**Work to complete**:
Word for word, copy all the data and drop the pictures.

Dataset entries
============================================================

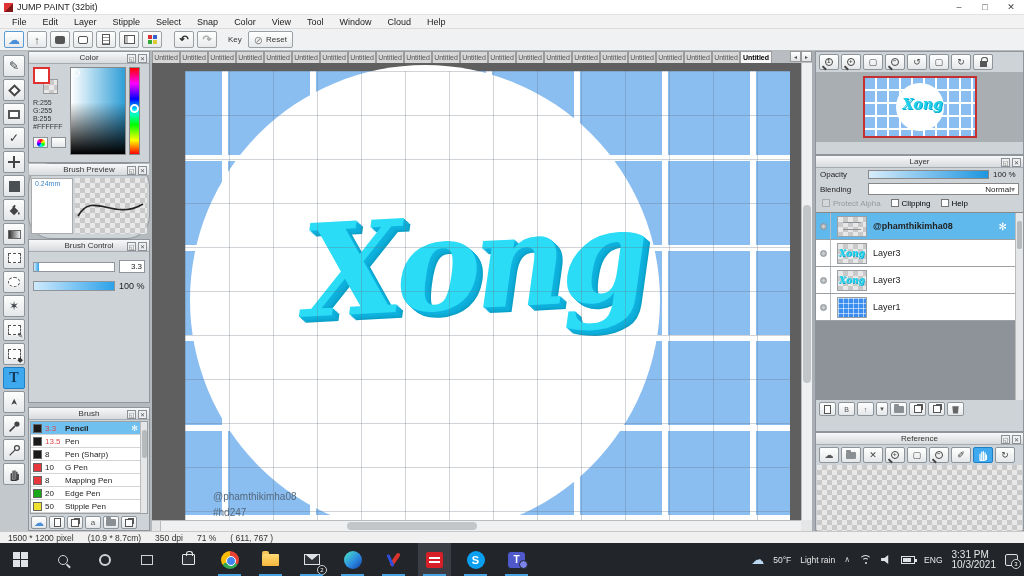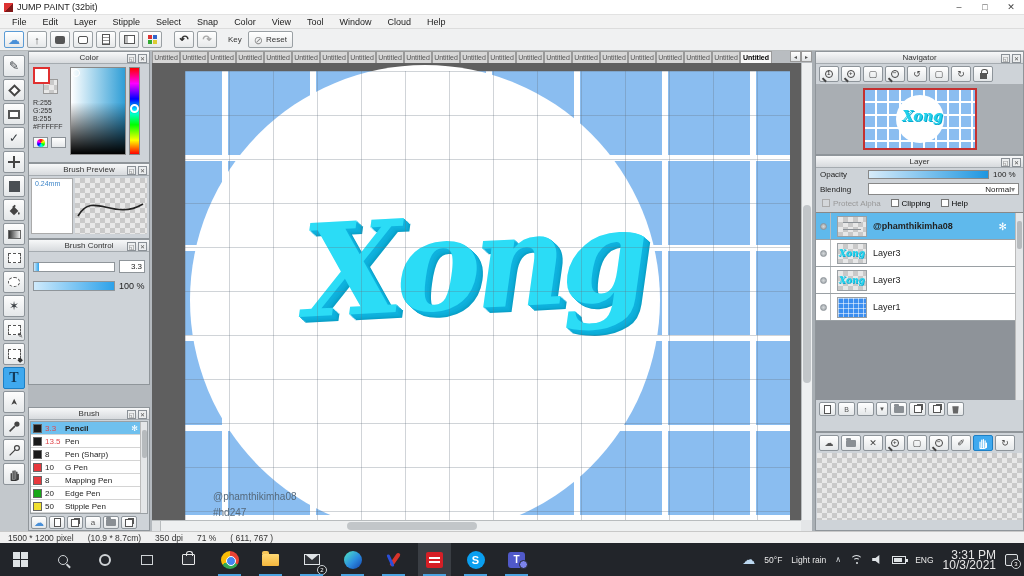--- a/index.html
+++ b/index.html
@@ -607,12 +607,6 @@
 <div id="rdivider"></div>
 
 <div class="panel" id="navigator">
-  <div class="ptitle"><span>Navigator</span>
-    <span class="pbtns">
-      <span class="pbtn">◱</span>
-      <span class="pbtn">✕</span>
-    </span>
-  </div>
   <div class="ntoolbar">
     <span class="nbtn">
         <span class="mag">

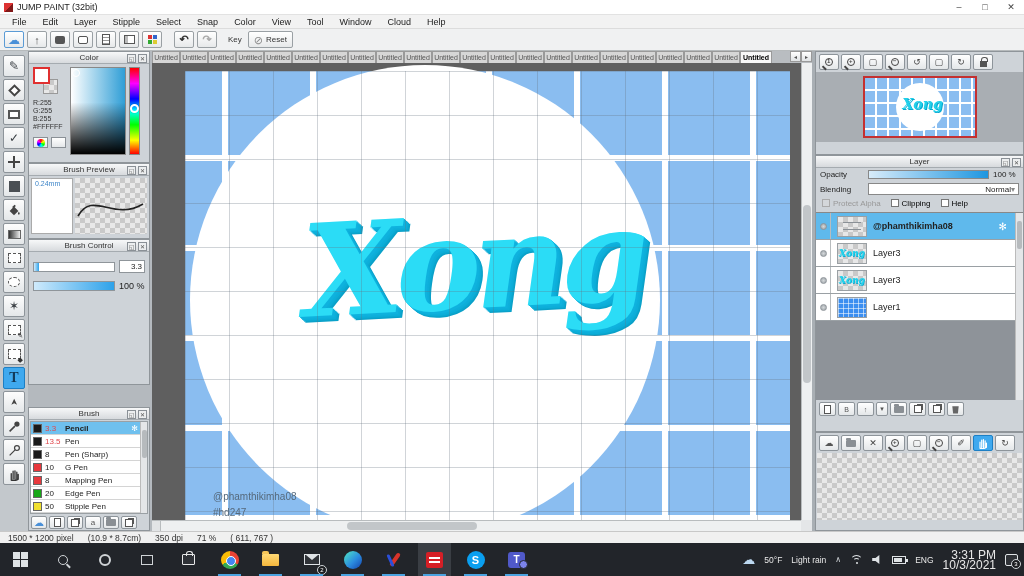--- a/index.html
+++ b/index.html
@@ -82,7 +82,7 @@
   .huebar .sel{position:absolute;left:0px;top:42%;width:9px;height:9px;border:2px solid #fff;border-radius:50%;box-shadow:0 0 1px #0008;}
 
   
-  #brushpreview{left:28px;top:163px;width:122px;height:76px;}
+  #brushpreview{left:28px;top:163px;width:122px;height:76px;border-radius:23px;}
   #brushpreview .body{display:flex;padding:2px;gap:2px;position:relative;}
   .bp-left{width:42px;height:56px;background:#fff;border:1px solid #aaa;position:relative;}
   .bp-size{position:absolute;left:3px;top:1px;font-size:7px;color:#3d85c8;}

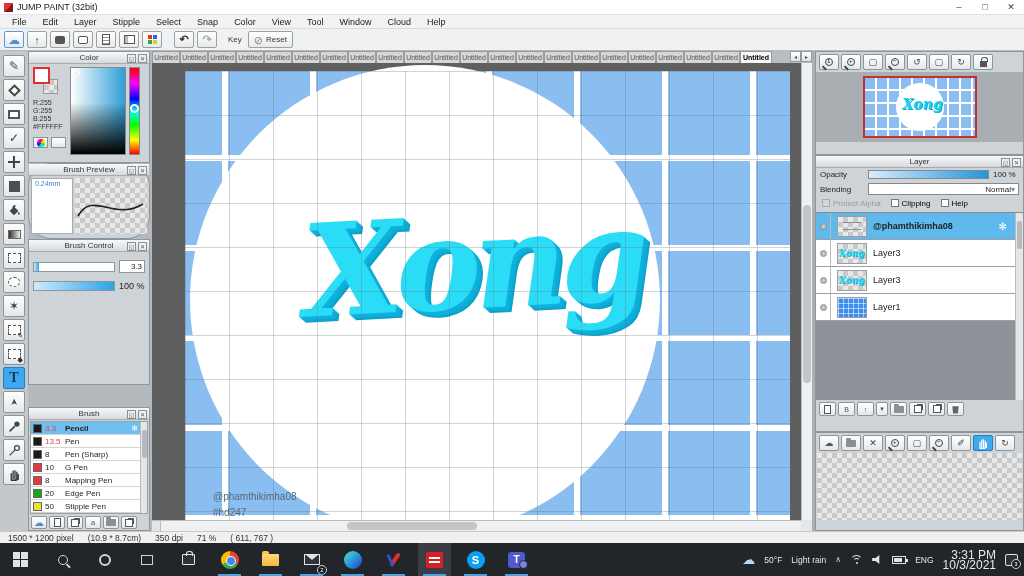--- a/index.html
+++ b/index.html
@@ -93,7 +93,7 @@
   .bp-right{flex:1;height:56px;}
 
   
-  #brushcontrol{left:28px;top:239px;width:122px;height:146px;}
+  #brushcontrol{left:28px;top:239px;width:122px;height:164px;}
   #brushcontrol .body{padding:8px 4px;}
   .bc-row{display:flex;align-items:center;gap:4px;margin-bottom:8px;}
   .bc-track{width:82px;height:10px;background:#fff;border:1px solid #8f959a;position:relative;}

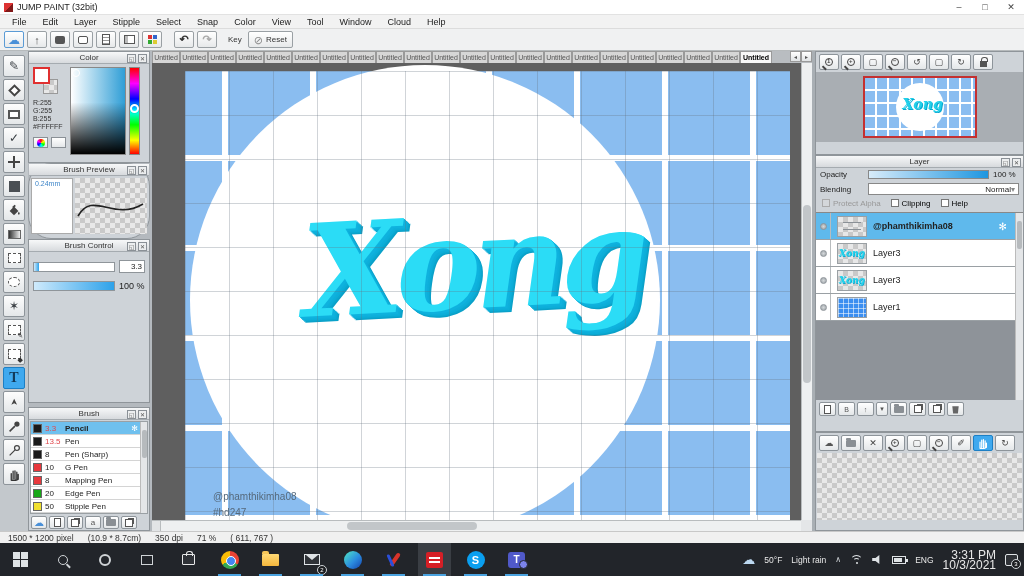--- a/index.html
+++ b/index.html
@@ -740,6 +740,12 @@
 </div>
 
 <div class="panel" id="refpanel">
+  <div class="ptitle"><span>Reference</span>
+    <span class="pbtns">
+      <span class="pbtn">◱</span>
+      <span class="pbtn">✕</span>
+    </span>
+  </div>
   <div class="ntoolbar">
     <span class="nbtn">
         <span style="color:#555;">☁</span>

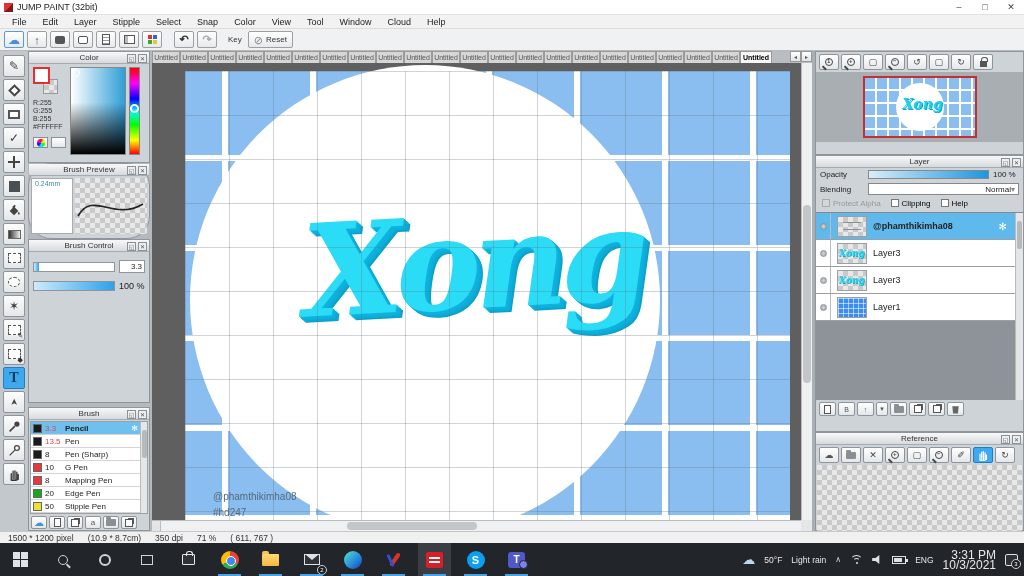--- a/index.html
+++ b/index.html
@@ -264,7 +264,7 @@
   .batt{width:14px;height:8px;border:1px solid #dfe3e6;position:relative;padding:1px;}
   .batt::after{content:"";position:absolute;right:-3px;top:2px;width:2px;height:3px;background:#dfe3e6;}
   .batt i{display:block;width:80%;height:100%;background:#dfe3e6;}
-  .clock{text-align:right;line-height:10px;font-size:12px;}
+  .clock{text-align:left;line-height:10px;font-size:10px;}
   .notif{width:13px;height:12px;border:1.5px solid #dfe3e6;border-radius:2px;position:relative;background:#2f3237;}
   .notif .badge{right:-4px;bottom:-4px;}
 </style>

============================================================

**Solution**:
--- a/index.html
+++ b/index.html
@@ -607,12 +607,6 @@
 <div id="rdivider"></div>
 
 <div class="panel" id="navigator">
-  <div class="ptitle"><span>Navigator</span>
-    <span class="pbtns">
-      <span class="pbtn">◱</span>
-      <span class="pbtn">✕</span>
-    </span>
-  </div>
   <div class="ntoolbar">
     <span class="nbtn">
         <span class="mag">

--- a/index.html
+++ b/index.html
@@ -82,7 +82,7 @@
   .huebar .sel{position:absolute;left:0px;top:42%;width:9px;height:9px;border:2px solid #fff;border-radius:50%;box-shadow:0 0 1px #0008;}
 
   
-  #brushpreview{left:28px;top:163px;width:122px;height:76px;}
+  #brushpreview{left:28px;top:163px;width:122px;height:76px;border-radius:23px;}
   #brushpreview .body{display:flex;padding:2px;gap:2px;position:relative;}
   .bp-left{width:42px;height:56px;background:#fff;border:1px solid #aaa;position:relative;}
   .bp-size{position:absolute;left:3px;top:1px;font-size:7px;color:#3d85c8;}

--- a/index.html
+++ b/index.html
@@ -93,7 +93,7 @@
   .bp-right{flex:1;height:56px;}
 
   
-  #brushcontrol{left:28px;top:239px;width:122px;height:146px;}
+  #brushcontrol{left:28px;top:239px;width:122px;height:164px;}
   #brushcontrol .body{padding:8px 4px;}
   .bc-row{display:flex;align-items:center;gap:4px;margin-bottom:8px;}
   .bc-track{width:82px;height:10px;background:#fff;border:1px solid #8f959a;position:relative;}

--- a/index.html
+++ b/index.html
@@ -740,6 +740,12 @@
 </div>
 
 <div class="panel" id="refpanel">
+  <div class="ptitle"><span>Reference</span>
+    <span class="pbtns">
+      <span class="pbtn">◱</span>
+      <span class="pbtn">✕</span>
+    </span>
+  </div>
   <div class="ntoolbar">
     <span class="nbtn">
         <span style="color:#555;">☁</span>

--- a/index.html
+++ b/index.html
@@ -264,7 +264,7 @@
   .batt{width:14px;height:8px;border:1px solid #dfe3e6;position:relative;padding:1px;}
   .batt::after{content:"";position:absolute;right:-3px;top:2px;width:2px;height:3px;background:#dfe3e6;}
   .batt i{display:block;width:80%;height:100%;background:#dfe3e6;}
-  .clock{text-align:right;line-height:10px;font-size:12px;}
+  .clock{text-align:left;line-height:10px;font-size:10px;}
   .notif{width:13px;height:12px;border:1.5px solid #dfe3e6;border-radius:2px;position:relative;background:#2f3237;}
   .notif .badge{right:-4px;bottom:-4px;}
 </style>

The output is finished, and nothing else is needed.